To investigate the neuronal substrates underlying the extinction enhancing effect, we mapped the immediate-early gene product cFos, a marker for neuronal activity, in the dorsal raphe nucleus (DRN), amygdala and bed nucleus of the stria terminalis (BNST).
Surprisingly, besides extinction-associated changes, our results revealed alterations in neuronal activity even under basal home cage conditions in specific subregions of the DRN and the BNST in 2CKO mice. Neuronal activity in the dorsal BNST was shifted in an extinction-supporting direction due to 5-HT2CR knock-out.

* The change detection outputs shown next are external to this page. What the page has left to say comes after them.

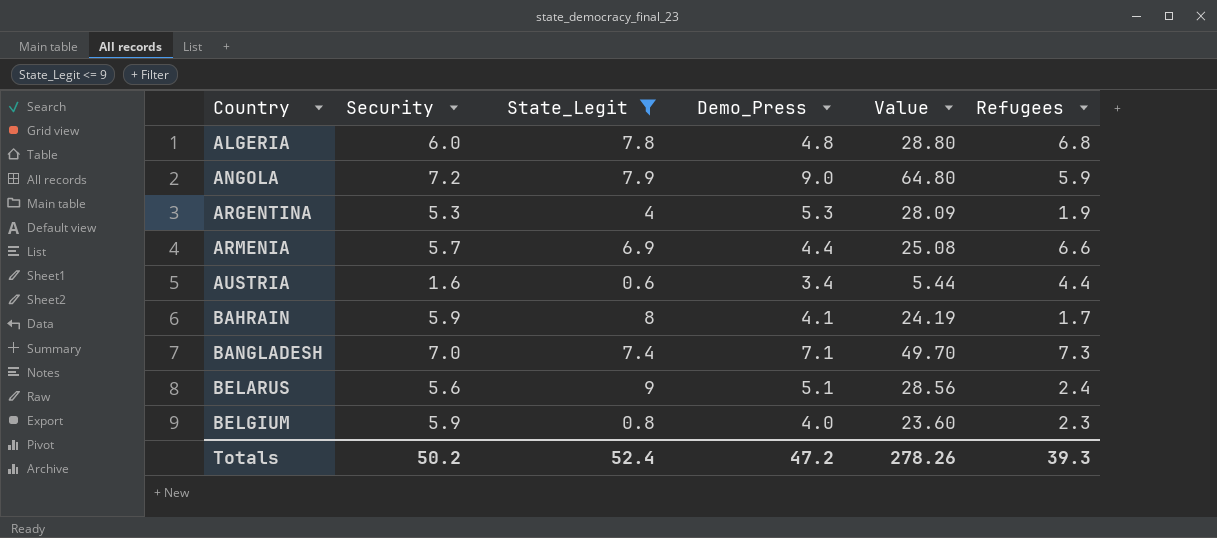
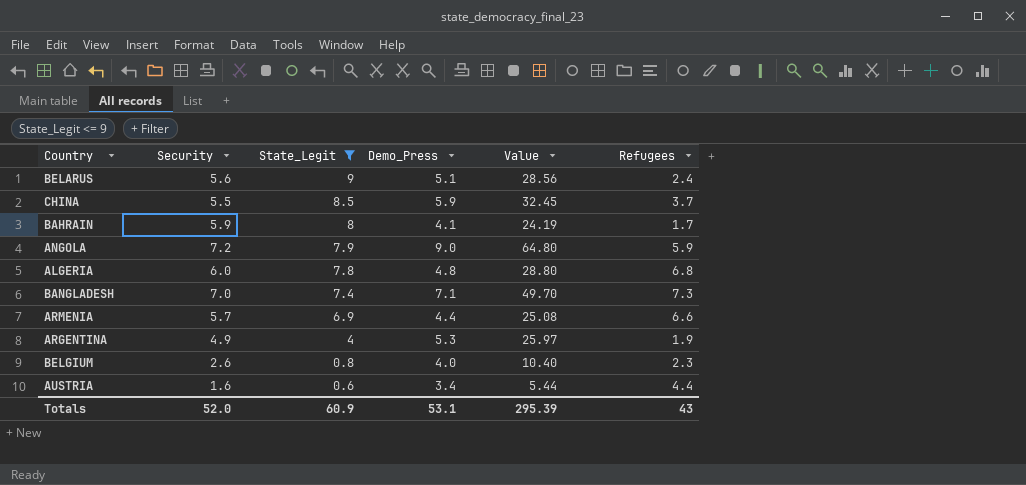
row order: Country ascending -> State_Legit descending
row CHINA: none -> 5.5 | 8.5 | 5.9 | 32.45 | 3.7
ARGENTINA | Security: 5.3 -> 4.9
ARGENTINA | Value: 28.09 -> 25.97
BELGIUM | Security: 5.9 -> 2.6
BELGIUM | Value: 23.60 -> 10.40
Totals | Security: 50.2 -> 52.0
Totals | State_Legit: 52.4 -> 60.9
Totals | Demo_Press: 47.2 -> 53.1
Totals | Value: 278.26 -> 295.39
Totals | Refugees: 39.3 -> 43

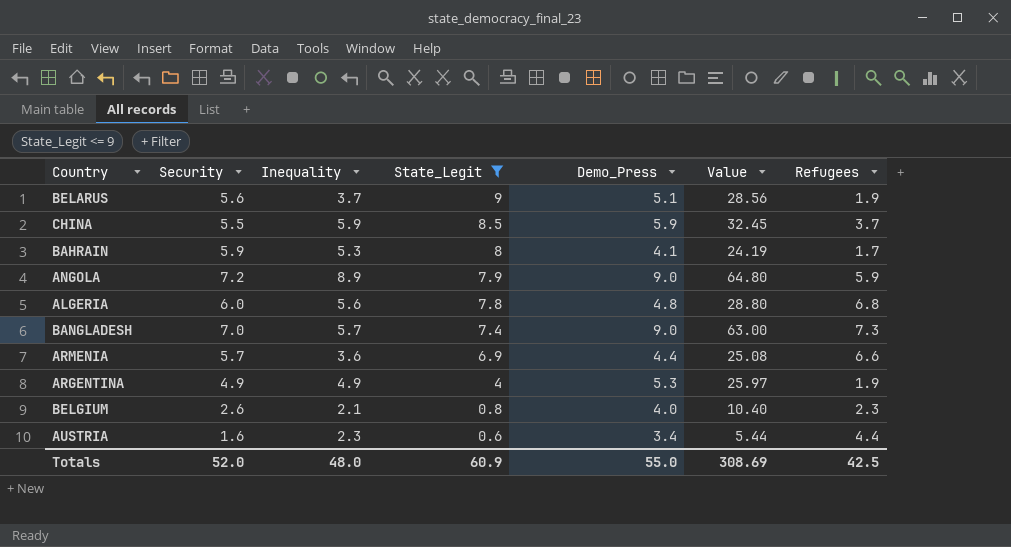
column Inequality | position: none -> 3
BELARUS | Refugees: 2.4 -> 1.9
BANGLADESH | Demo_Press: 7.1 -> 9.0
BANGLADESH | Value: 49.70 -> 63.00
Totals | Demo_Press: 53.1 -> 55.0
Totals | Value: 295.39 -> 308.69
Totals | Refugees: 43 -> 42.5

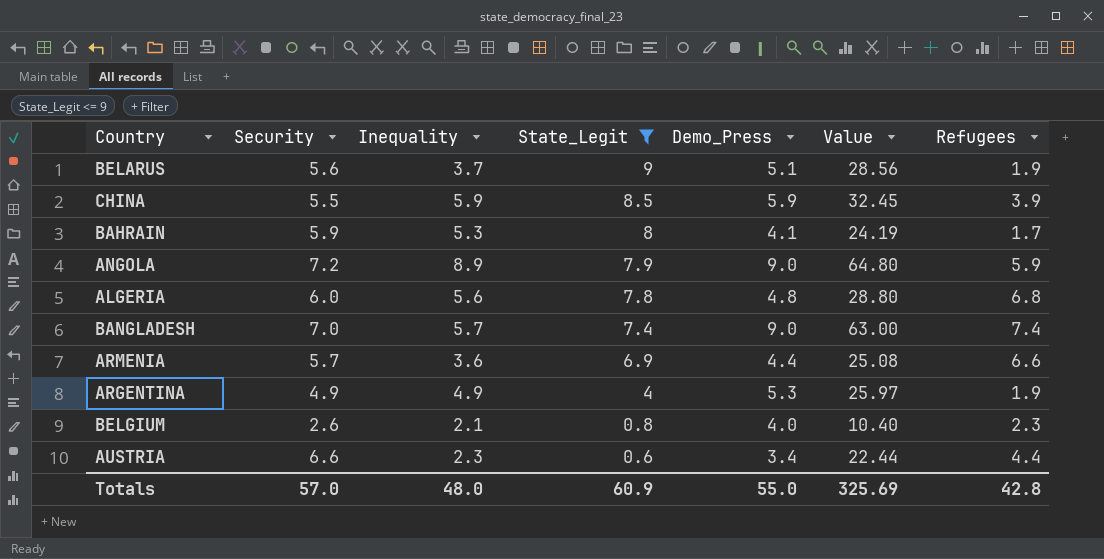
CHINA | Refugees: 3.7 -> 3.9
BANGLADESH | Refugees: 7.3 -> 7.4
AUSTRIA | Security: 1.6 -> 6.6
AUSTRIA | Value: 5.44 -> 22.44
Totals | Security: 52.0 -> 57.0
Totals | Value: 308.69 -> 325.69
Totals | Refugees: 42.5 -> 42.8

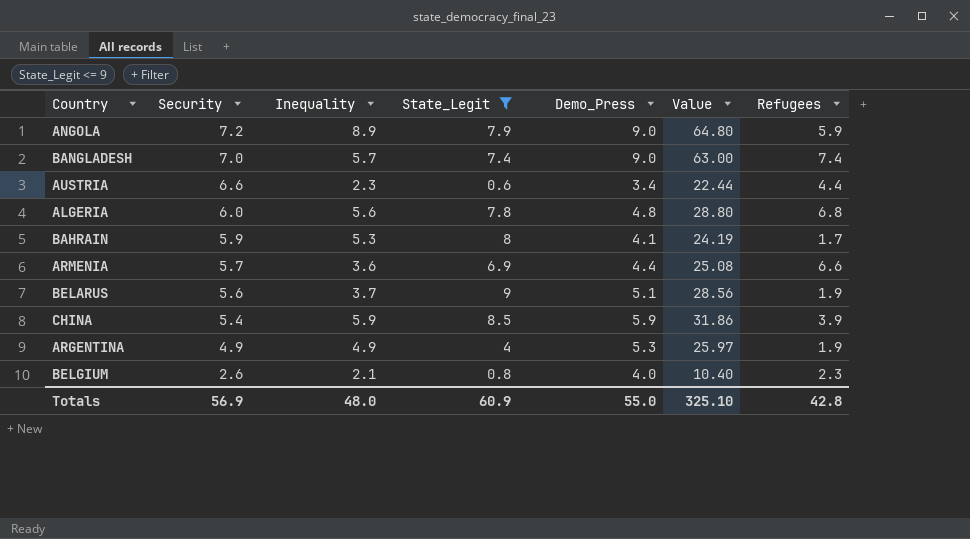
row order: State_Legit descending -> Security descending
CHINA | Security: 5.5 -> 5.4
CHINA | Value: 32.45 -> 31.86
Totals | Security: 57.0 -> 56.9
Totals | Value: 325.69 -> 325.10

Finally, the assessment of DRN-BNST connectivity using antero- and retrograde tracing techniques uncovered a discrete serotonergic pathway projecting from the most caudal subregion of the DRN (DRC) to the anterodorsal portion of the BNST (BNSTad). This serotonergic DRC-BNSTad pathway showed increased neuronal activity in 2CKO mice.
Thus, our results provide new insights for the fear extinction network by revealing a specific serotonergic DRC-BNSTad pathway underlying a 5-HT2CR-sensitive mechanism with high significance in the treatment of PTSD.